If I have certain vegetables leftover from dinner, I’ll usually make an omelet the following morning. Recently, with a medley of steamed vegetables on hand, I decided to prepare a vegetable hash. Topped with a fried egg and a drizzled with sriracha, it made a fabulous breakfast!

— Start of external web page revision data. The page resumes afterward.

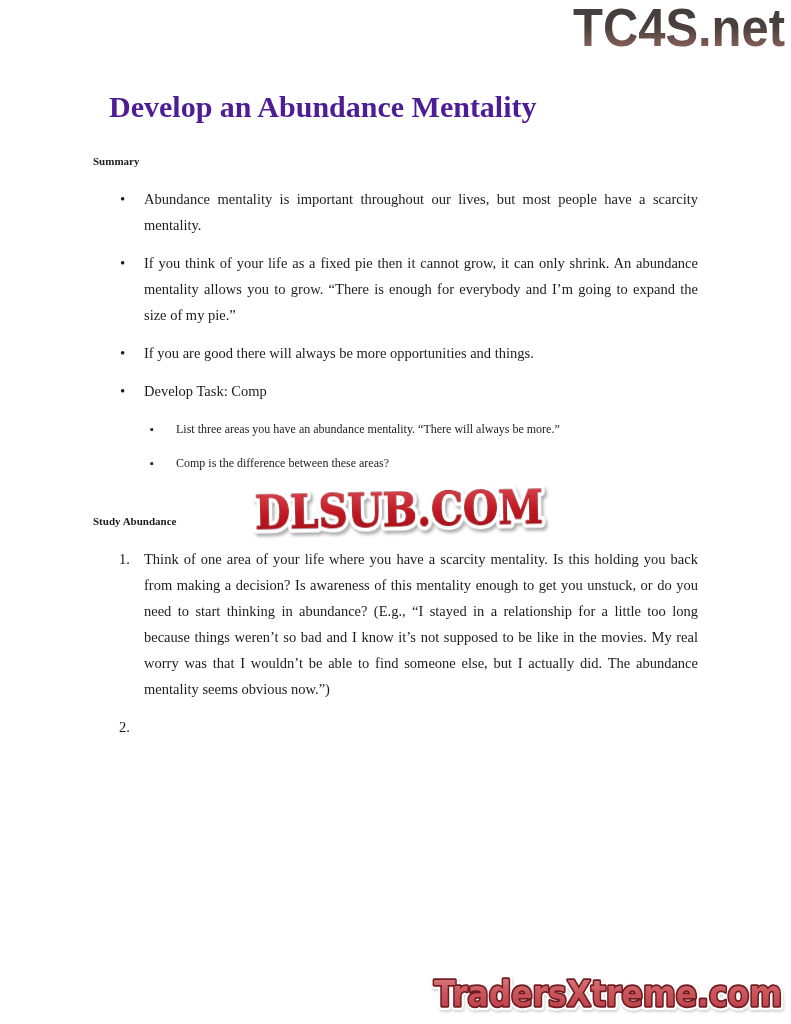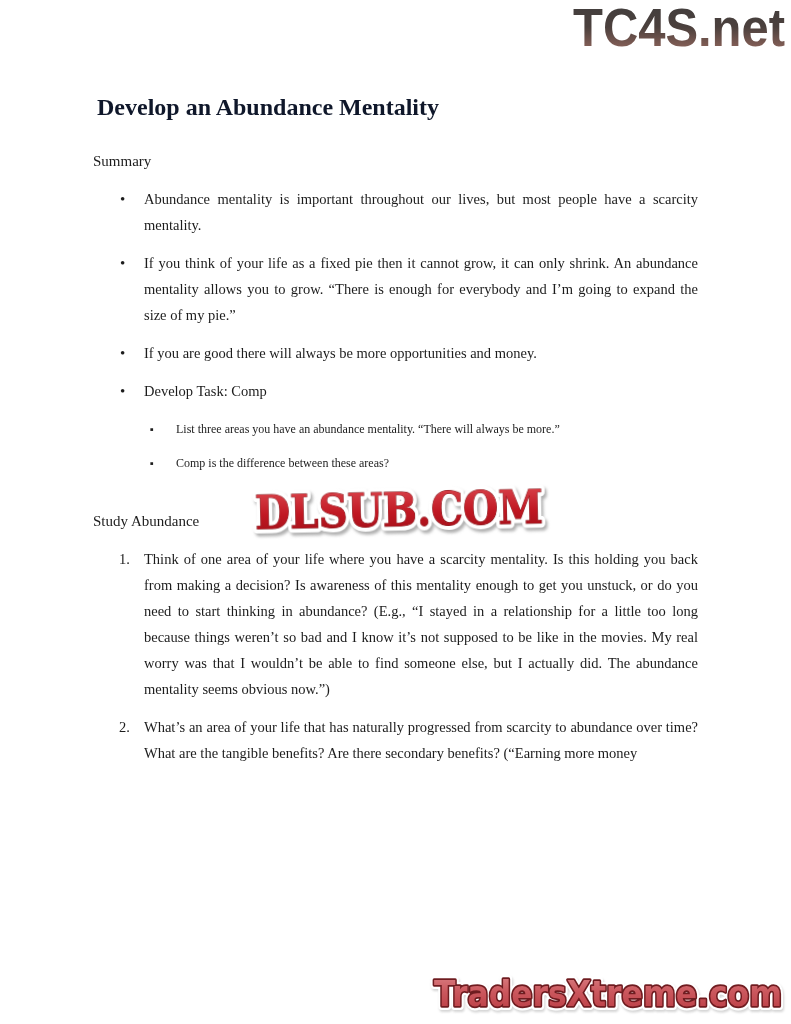"Develop an Abundance Mentality" .doc-title { color: #0f172a -> #4c1d95; font-size: 24px -> 30px; margin: 93px 0 0 4px -> 93px 0 0 16px }
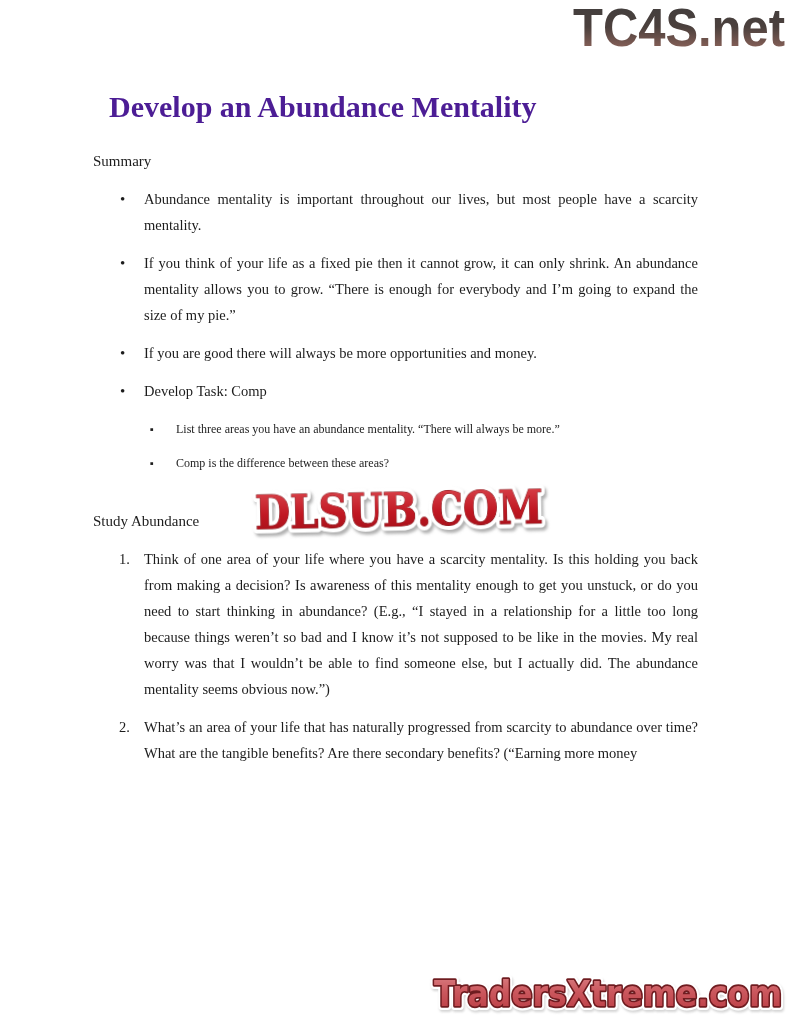"Summary" .section-heading { font-size: 15px -> 11px; font-weight: normal -> bold }
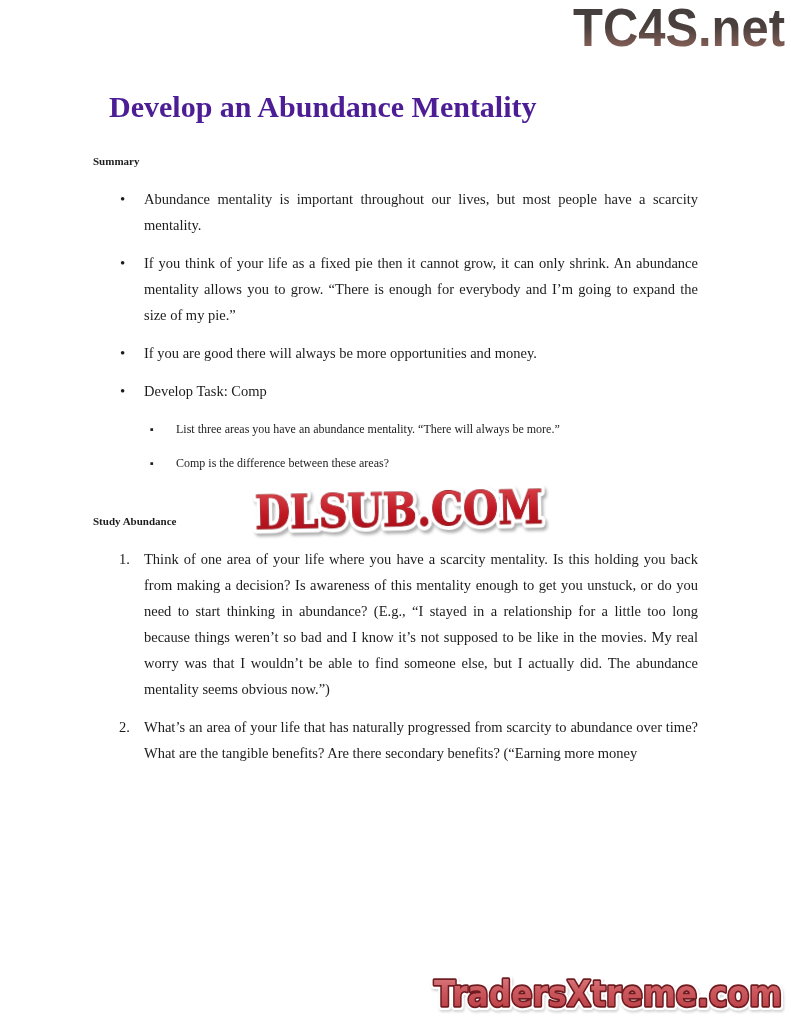"If you are good there" span { text: money -> things }
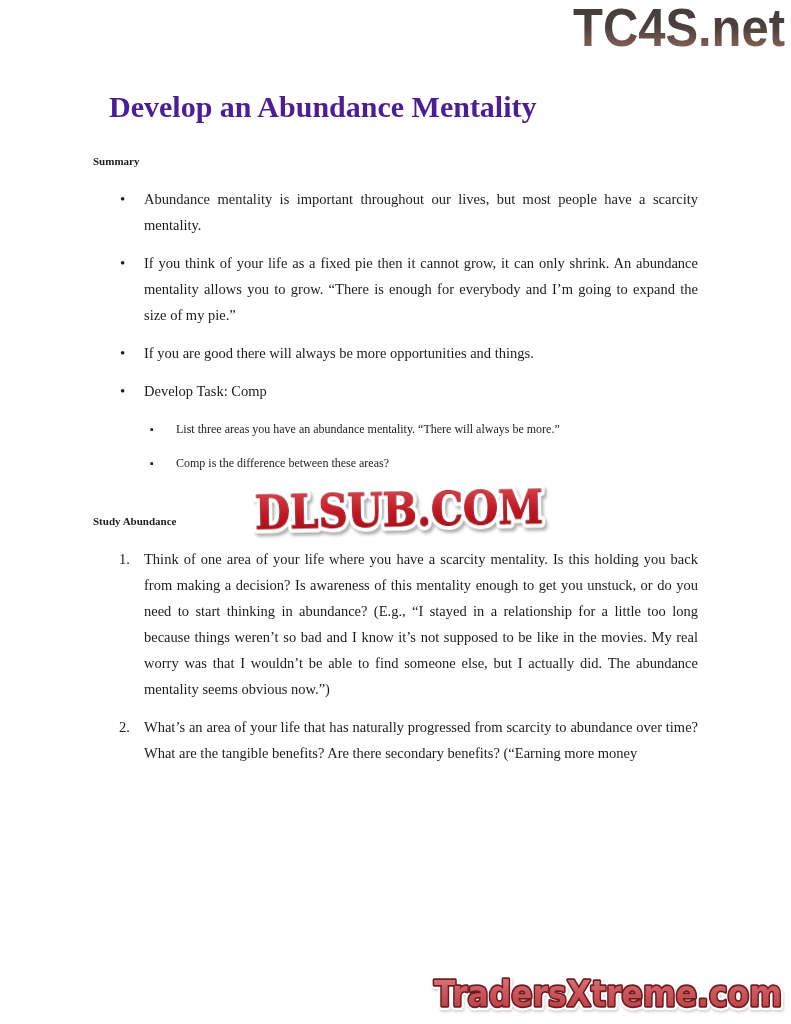"What’s an area of your" span { html: <span>What’s an area of your life that has naturally progressed from scarcity to abundance over time? What are the tangible benefits? Are there secondary benefits? (“Earning more money</span> -> none }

|My left over vegetables about to take on a new life.|
|After sauteing in butter & olive oil, until potatoes begin to brown and crisp, they’re ready.|
Makes about 2 cups
1/2 cup potatoes, cooked and diced
1/2 cup steamed squash, cut into small pieces
1/2 cup steamed carrots, cut into small rounds
1/2 cup steamed broccoli, divided into small florets
2 stalks green onion, chopped
2 tablespoons extra virgin olive oil
1 tablespoon unsalted butter
1/4 teaspoon dried rosemary
1/4 teaspoon red pepper flakes
1/4 teaspoon salt
1/4 teaspoon black pepper
In a heavy skillet, heat butter and olive oil on medium-high heat until butter is completely melted. Add onion, rosemary, red pepper flakes, salt, and pepper. Add all vegetables except broccoli and stir to coat with seasoned onion mixture. Allow to cook, stirring occasionally for 7 minutes, until potatoes begin to brown and crisp. Stir in broccoli and cook for an additional 2 minutes.